For the model of a single factor experiment:
$y_{ij}= \mu + \alpha_i + e_{ij}$, $(1 \leq i \leq a, 1 \leq j \leq n_i)$,
where a = the number of treatments, $n_i$ = the number of experimental units assigned to each treatment, $\alpha_i$ = the deviations of the treatment means $\mu_i$.
The four main assumptions of the model are:
1) the errors $e_{ij}$ are normally distributed;
2) the errors $e_{ij}$ are homoscedastic;
3) the errors $e_{ij}$ are independently distributed; and
4) $E(e_{ij}) = 0$ or equivalently $E(y_{ij}) = \mu_i$
I'm trying to prove $Corr(\hat{e}_{ij}, \hat{e}_{jk}) = \frac{-1}{n_i-1}$ for $ j \neq k$ but I am stuck at the second step.

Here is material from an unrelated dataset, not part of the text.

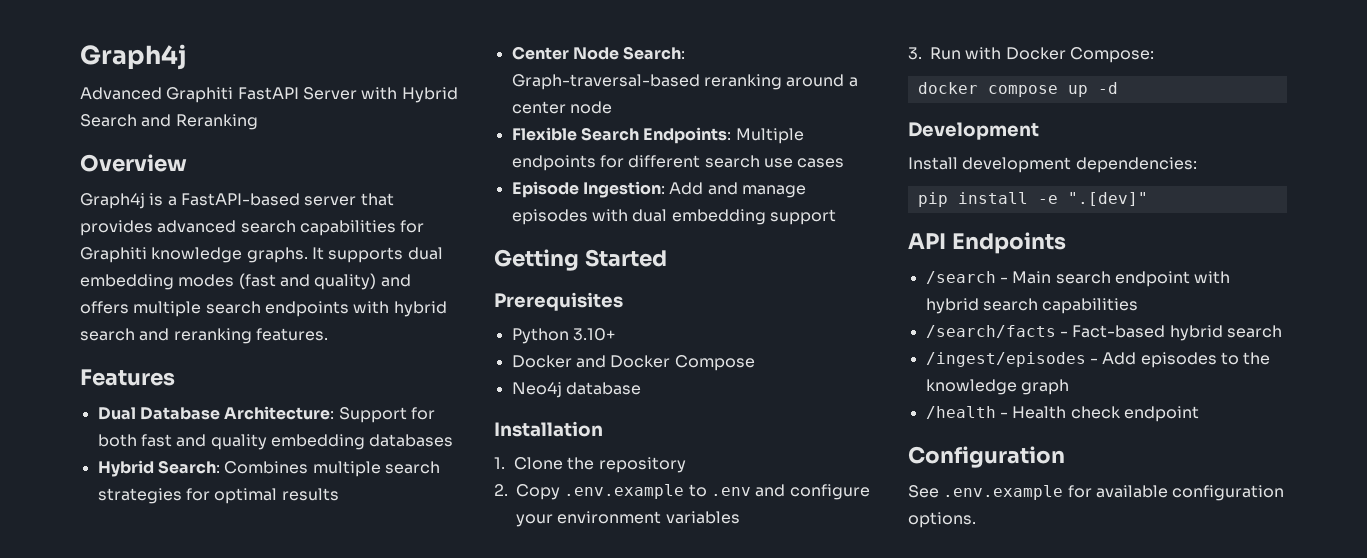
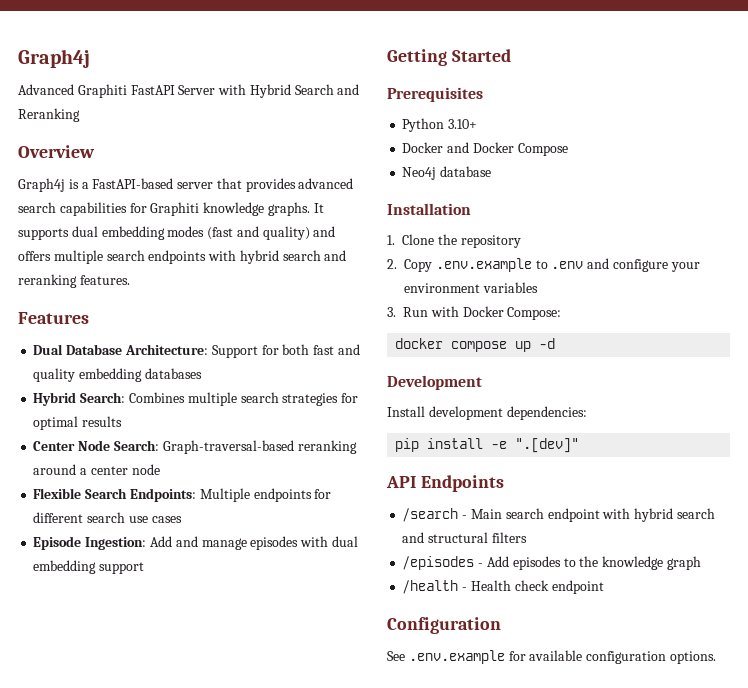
- /search - Main search endpoint with hybrid search capabilities
- /search/facts - Fact-based hybrid search
- /ingest/episodes - Add episodes to the knowledge graph
+ /search - Main search endpoint with hybrid search and structural filters
+ /episodes - Add episodes to the knowledge graph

$Corr(\hat{e}_{ij}, \hat{e}_{jk}) = \frac{Cov((y_{ij}-\bar{y}_i),(y_{ik}-\bar{y}_i))}{\sigma_{ij}\sigma_{ij}}$
I know the usual formula for corr(X,Y) is:
$\frac{E(X-\mu_x)(Y-\mu_y)}{\sigma_x \sigma_y}$
However, I'm not sure how to proceed.